Being a stay-at-home mom can be isolating, especially when your long-time friends are in completely opposite life stages. There’s also this fear we have as moms that other moms will judge us for how we decide to raise our kids, what food brands we buy, how kind of car we drive, and I could go on and on…
But the reality is that if there’s a fellow mama who does judge you for those things, then she’s not someone young in your circle anyway. I know, it’s hard to brush things like that off, I’m not good at all the time either, but once you’re able to take a step back and realize that someone who is judgemental and makes you feel less of yourself, isn’t worth being upset over, the faster you can step out again and make some real friends.
Now we can get into the good stuff about making mom friends.
There are three steps it takes to make an awesome-sauce mom friend and my goal is to encourage you to take these steps so you can start building a community of supportive friends around you.
Step One. Let go of your insecurities and step out of your comfort zone.
Yo, I know this is seriously hard to do. Trust me. I’m quite the introvert and the biggest thing that has helped me get out of my comfort zone is probably the fact that I’m married to a major extrovert. He pushes me to branch out and meet and talk to people that I otherwise would be in the corner hiding from. It took a few years of being married for me to have the courage to jump out of my comfort zone when he’s not around, like when I’m at the playground with our kiddos.
But let me tell you, now that I (more often than not) do have the courage to step out of my comfort zone and talk to fellow moms at the playground, I’m always glad that I did it. I’m not going to make a lifelong bff every time I engage another mom in conversation but I’ll at least make an acquaintance that I can say hi to when I run into her at Target, which makes me feel way less lonely.
Step Two. Get involved in church or in the community.
Almost all of my mom friends go to my church, not only do we have kids similar ages but we also have the same beliefs and morals. Friends that you have that much in common with are going to be the best kind of friends and most likely they will be life long friends. Get involved at church by volunteering in kids’ ministry or another area that fits your skills and interests and you will naturally make some new friends. You can also make mom friends by joining some kind of group in your community. Maybe it’s a regular class at the gym, the PTO at your kids’ school, a cool club of coffee shop fans, or a local MOPs group. The possibilities are endless.
Step Three. Continue to build your friendships.

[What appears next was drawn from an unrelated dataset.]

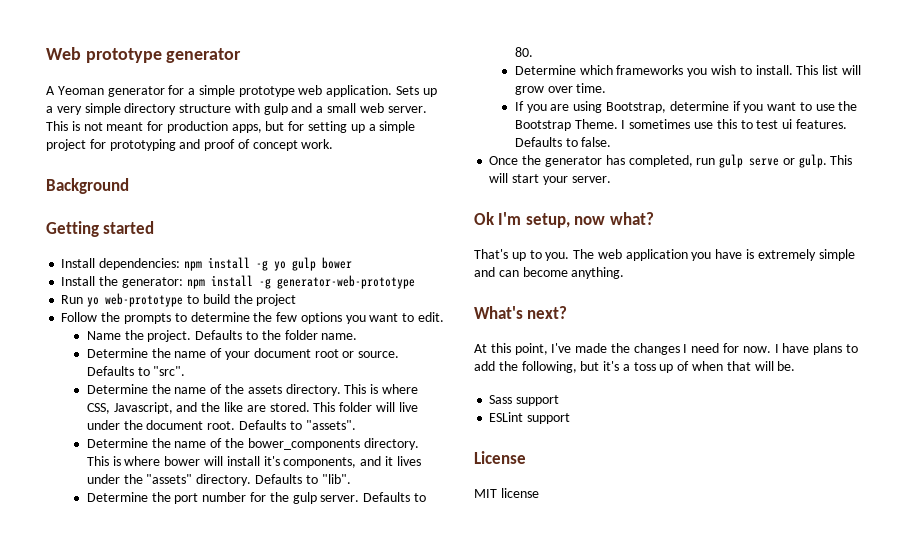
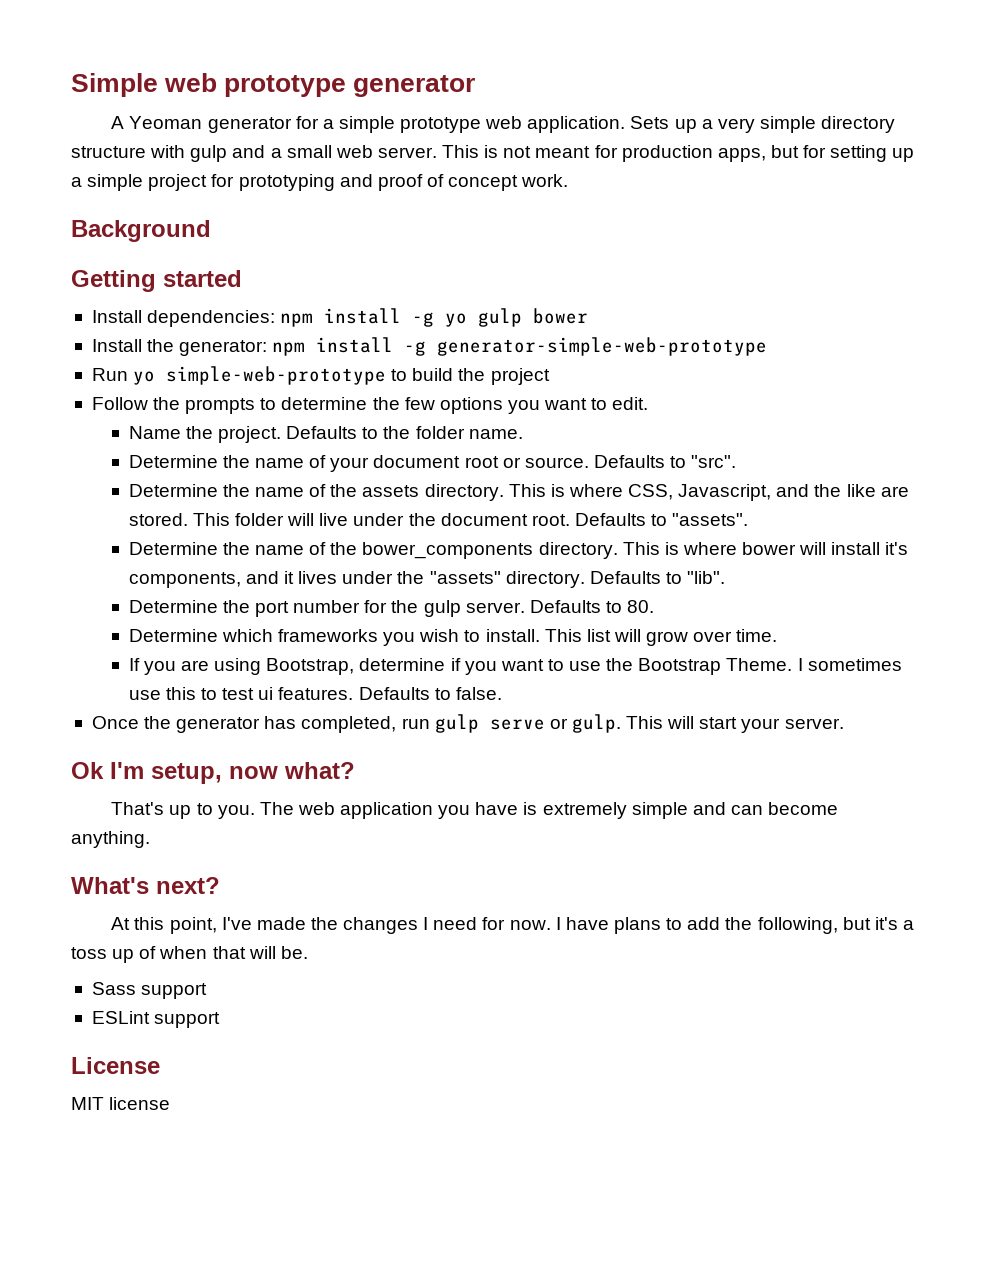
[46,47,81,60] Web -> [71,73,218,97] Simple web
[276,275,415,289] generator-web-prototype -> [437,337,768,356] generator-simple-web-prototype
[105,293,184,307] web-prototype -> [166,366,387,385] simple-web-prototype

You can’t just meet a mom friend and then do nothing. It really is like dating, if you want to develop a friendship then you have to take action. Invite your new friend over for coffee while your kids play, have girls’ night out at a fun local restaurant (without the kiddos), meetup at Target and walk around! I can pretty much guarantee that she is hoping that you will reach out because she is just as lonely as you are.
Once you have a solid friendship, you need to continue to nurture it, like any other relationship. Have regular playdates, text each other funny memes, or get together for kid-free nights out once a month. Be there for your friends, listen when they need to vent about how terribly potty training is going, offer advice when they are at a loss for how to get the baby to sleep through the night, offer to take their kids for the afternoon when your friend isn’t feeling so great, and most importantly, pray for your friends.
I know how isolating it can be to be a stay-at-home mom and how scary it is to step out of your comfort zone. For realz. But I have never regretted taking a big leap of faith and making an effort to grow my community of mom friends.
I dare you to step out of your comfort zone and work on making a new mom friend, or two.